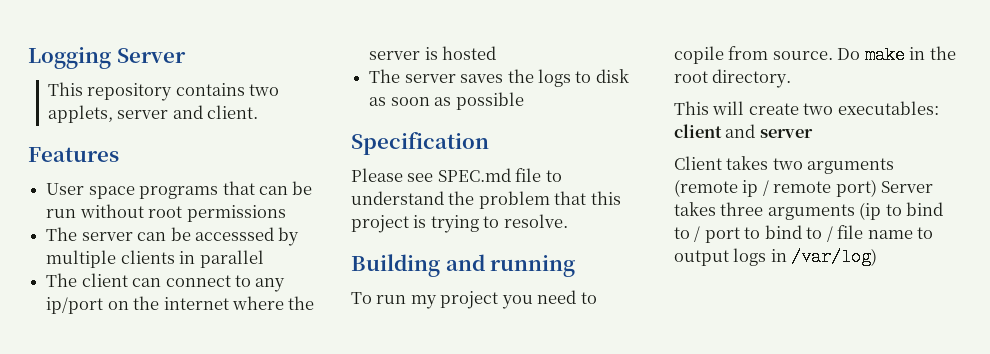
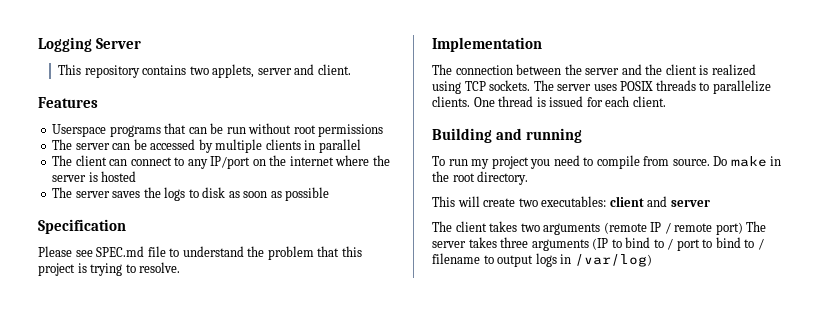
[46,183,135,199] User space -> [52,124,107,137] Userspace
[194,227,274,241] accesssed -> [150,139,196,150] accessed
[46,297,104,314] ip/port -> [210,156,251,169] IP/port
(568, 221) none -> [432,37,542,52] [432,64,756,76] [432,80,771,94] [432,96,666,107] // Implementation // The connection between the server and the client is realized using TCP sockets. The server uses POSIX threads to parallelize clients. One thread is issued for each client.
[674,46,724,64] copile -> [596,155,640,169] compile
[674,156,722,170] Client -> [432,221,487,232] The client
[742,180,759,197] ip -> [650,222,662,232] IP
[881,181,934,193] Server -> [746,221,767,232] [432,241,466,248] The server
[859,202,882,220] (ip -> [592,238,609,250] (IP
[837,225,913,239] file name -> [432,253,480,264] filename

* * *

Your copy should match the records above exactly, except that it contains no pictures.

■ **ANSWER SECTION**
[46,183,135,199] User space -> [52,124,107,137] Userspace
[194,227,274,241] accesssed -> [150,139,196,150] accessed
[46,297,104,314] ip/port -> [210,156,251,169] IP/port
(568, 221) none -> [432,37,542,52] [432,64,756,76] [432,80,771,94] [432,96,666,107] // Implementation // The connection between the server and the client is realized using TCP sockets. The server uses POSIX threads to parallelize clients. One thread is issued for each client.
[674,46,724,64] copile -> [596,155,640,169] compile
[674,156,722,170] Client -> [432,221,487,232] The client
[742,180,759,197] ip -> [650,222,662,232] IP
[881,181,934,193] Server -> [746,221,767,232] [432,241,466,248] The server
[859,202,882,220] (ip -> [592,238,609,250] (IP
[837,225,913,239] file name -> [432,253,480,264] filename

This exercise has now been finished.